Tracey Abercrombie, a fifth grade teacher at Coal Mountain, has been impressed with the program in general and praises the difference it has made with her special education students. “I’ve got one [student] who has trouble getting [information],” Abercrombie says. “He can get the ideas formed but there’s a bit of difficulty getting them out verbally. There’s something about typing it, having it come up on that screen. All of a sudden the barrier is gone.”
Clark says incorporating students’ personal devices in the classroom not only enhances learning, but teaches responsibility. “All of this is putting the responsibility on the shoulders of the students and [we’re] also trying to teach them and guide them to use their devices more effectively…not only taking care of their device and being careful not to drop it, but also wanting to make sure they know where it is at all times so it’s not stolen. [Using] it appropriately so they don’t post inappropriate pictures, so they don’t text inappropriate message to each other.”

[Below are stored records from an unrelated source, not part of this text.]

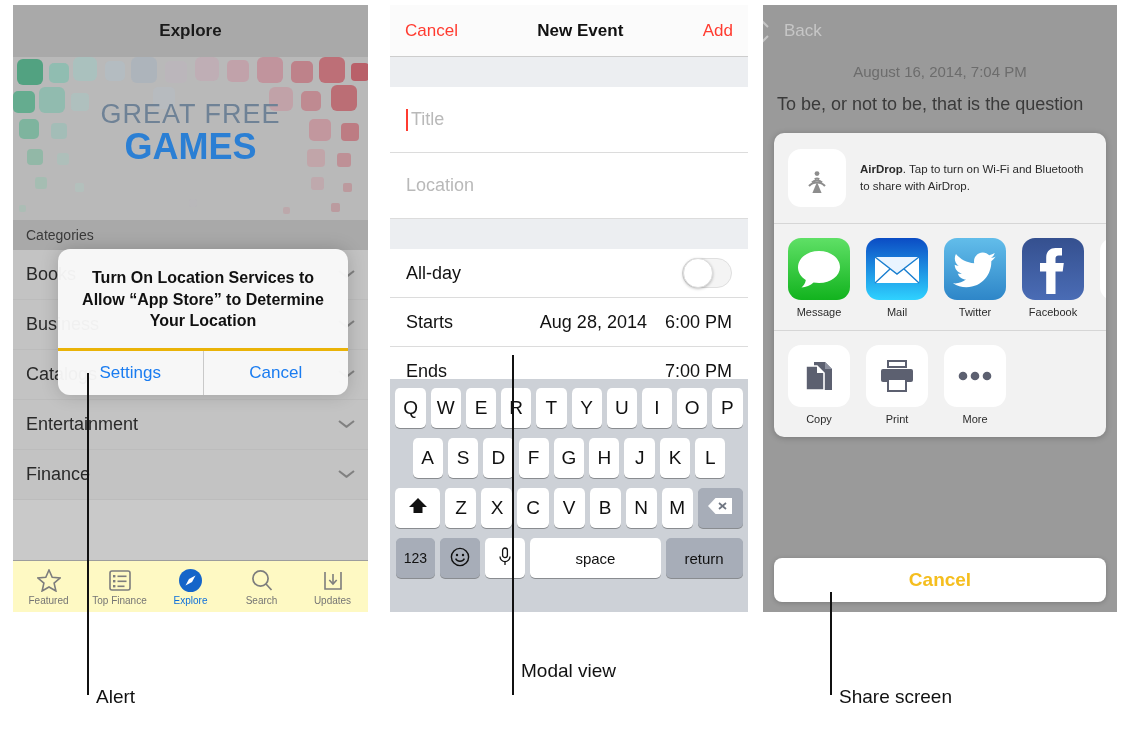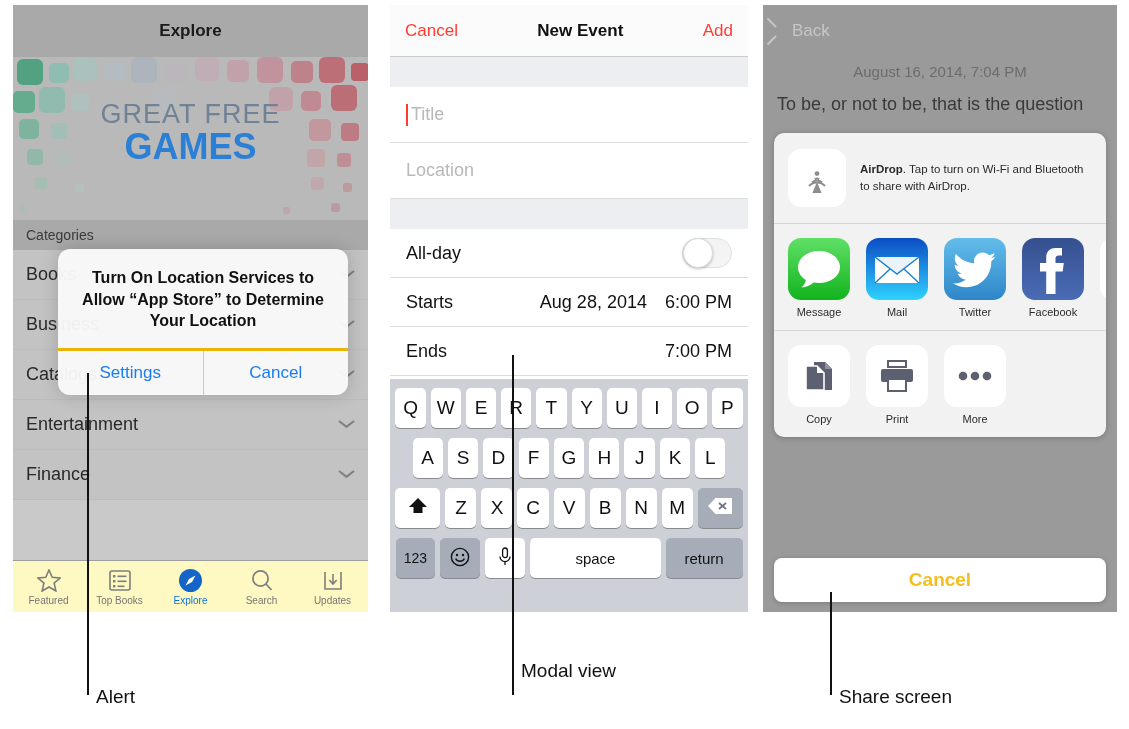--- a/index.html
+++ b/index.html
@@ -140,7 +140,7 @@
 
   
   #panel-share { left:763px; top:5px; width:354px; height:607px; background:#9a9a9a; }
-  .sh-navbar { height:52px; display:flex; align-items:center; padding-left:12px; }
+  .sh-navbar { height:52px; display:flex; align-items:center; padding-left:4px; }
   .sh-back { display:flex; align-items:center; gap:6px; font-size:17px; color:#c6c6c6; }
   .chev-left { width:11px; height:18px; position:relative; }
   .chev-left::before, .chev-left::after{

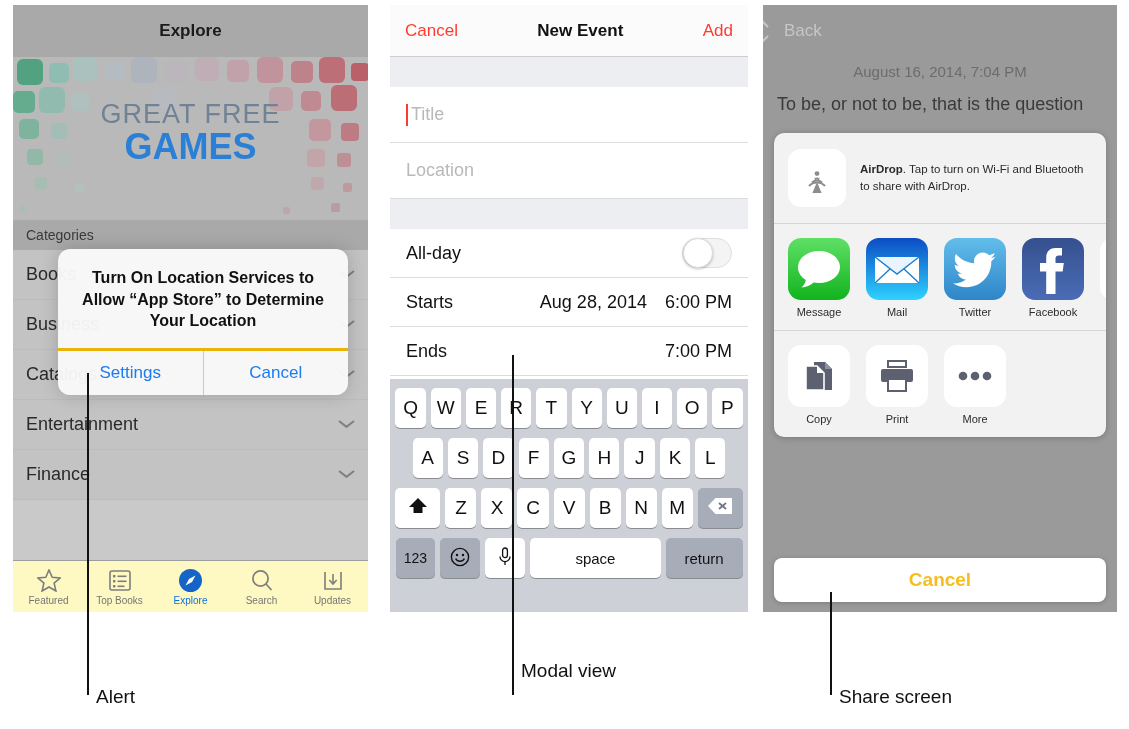--- a/index.html
+++ b/index.html
@@ -92,7 +92,7 @@
   .ne-nav-title { font-size:17px; font-weight:bold; color:#111; }
   .ne-gap { height:30px; background:#eceef1; }
   .ne-field {
-    height:56px; display:flex; align-items:center; padding:0 16px;
+    height:66px; display:flex; align-items:center; padding:0 16px;
     border-bottom:1px solid #dcdcdc; background:#fff;
     font-size:18px; color:#b9b9b9;
   }

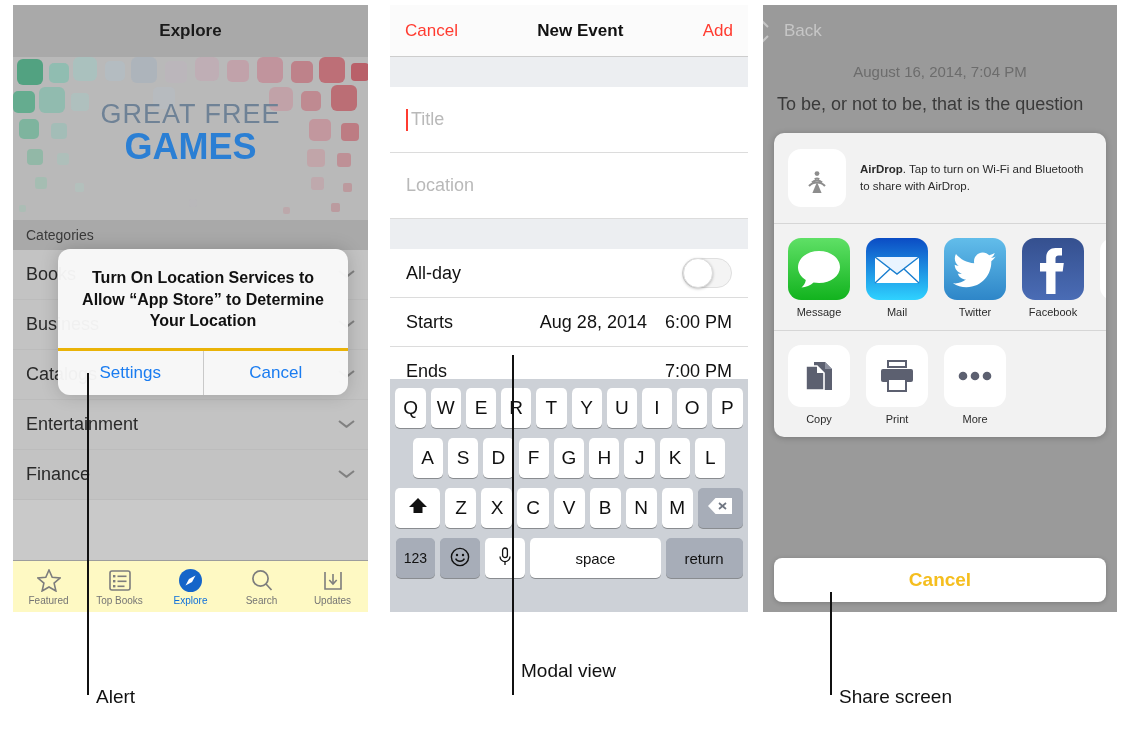--- a/index.html
+++ b/index.html
@@ -291,7 +291,7 @@
               <rect x="9.5" y="16.5" width="7" height="1.6" fill="#7d7d7d"></rect>
           </svg>
         </span>
-        <span class="as-tab-label">Top Books</span>
+        <span class="as-tab-label">Top Finance</span>
       </div>
       <div class="as-tab active">
         <span class="as-tab-icon">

Those involved with the program say students aren’t the only ones with something to gain from BYOT. For example, Clark says teachers “can learn alongside their students instead of having to determine all of the ways that their students should learn … they get to ask questions and discover all these new uses of the devices themselves."
Abercrombie agrees and has seen her teaching style change since the program began.
“I thought my role was give them all the knowledge that I’ve got about something and use that textbook and my knowledge together," Abercrombie said. "Now I realize that’s not my job at all. My job is to facilitate them. My job is to point them in the right direction, give them the tools they need and — wow — they can do so much more.”
Before launching BYOT in Forsyth County Schools, teachers and administrators explained the program’s structure and ground rules to parents and students. At first, Kara Laurie, who has two children at Coal Mountain Elementary, was apprehensive about allowing her kids to bring their devices to school. She says her initial reaction was that it “was a horrible idea … I had the normal parent concerns, you know, are things going to get broken? Are they going to get lost or stolen? And what about those kids that don’t have technology that they could take to school?”
But as the program got underway, she saw “how much the kids were able to do with it in the classroom. I found that it was a phenomenal idea.”
“We had to sit down as a class, as a team, and really define our rules because [the students are] used to using it any way at home,” Abercrombie says. “They’re used to … putting everything on Facebook, so we had to have a little talk about … different ways to use these devices in school.”
Amy Anderson, another parent of two, was comforted by the district’s approach to the program. Her fourth grader uses a netbook in class, while her first grader has a Nintendo 3DS. “The administration "set some very clear ground rules at the beginning and we had to sign an agreement as parents and they had to sign an agreement as students that they would only stay on,” Anderson recalls. The students "have to be on the school network which has all of the filters. If they don’t abide by those, if they use them when they are not supposed to, if they use them incorrectly, then they lose that privilege of being able to bring it in.”
In 2010, seven schools in Forsyth County School District began BYOT programs. This year, all 35 of the district’s schools are participating. While it is a relatively new idea, BYOT already exists in schools across the country, in states like Texas, Minnesota and Ohio.
Clark says the district has received positive feedback, along with interest in the program.
“I’m receiving messages from other districts that would like to come and see the implementation of bring your own technology in their schools … we recently held a tour of BYOT in our district … we had over 100 visitors on that tour. They were not only other districts, but also vendors wanting to understand how it’s impacting [the students].”
As far as student reaction, Clark says “the students love it…[they] have their devices, they’re learning how to use them in a more responsible way, and they’re being critical thinkers and very creative with their devices in ways that they never would have used them on their own.”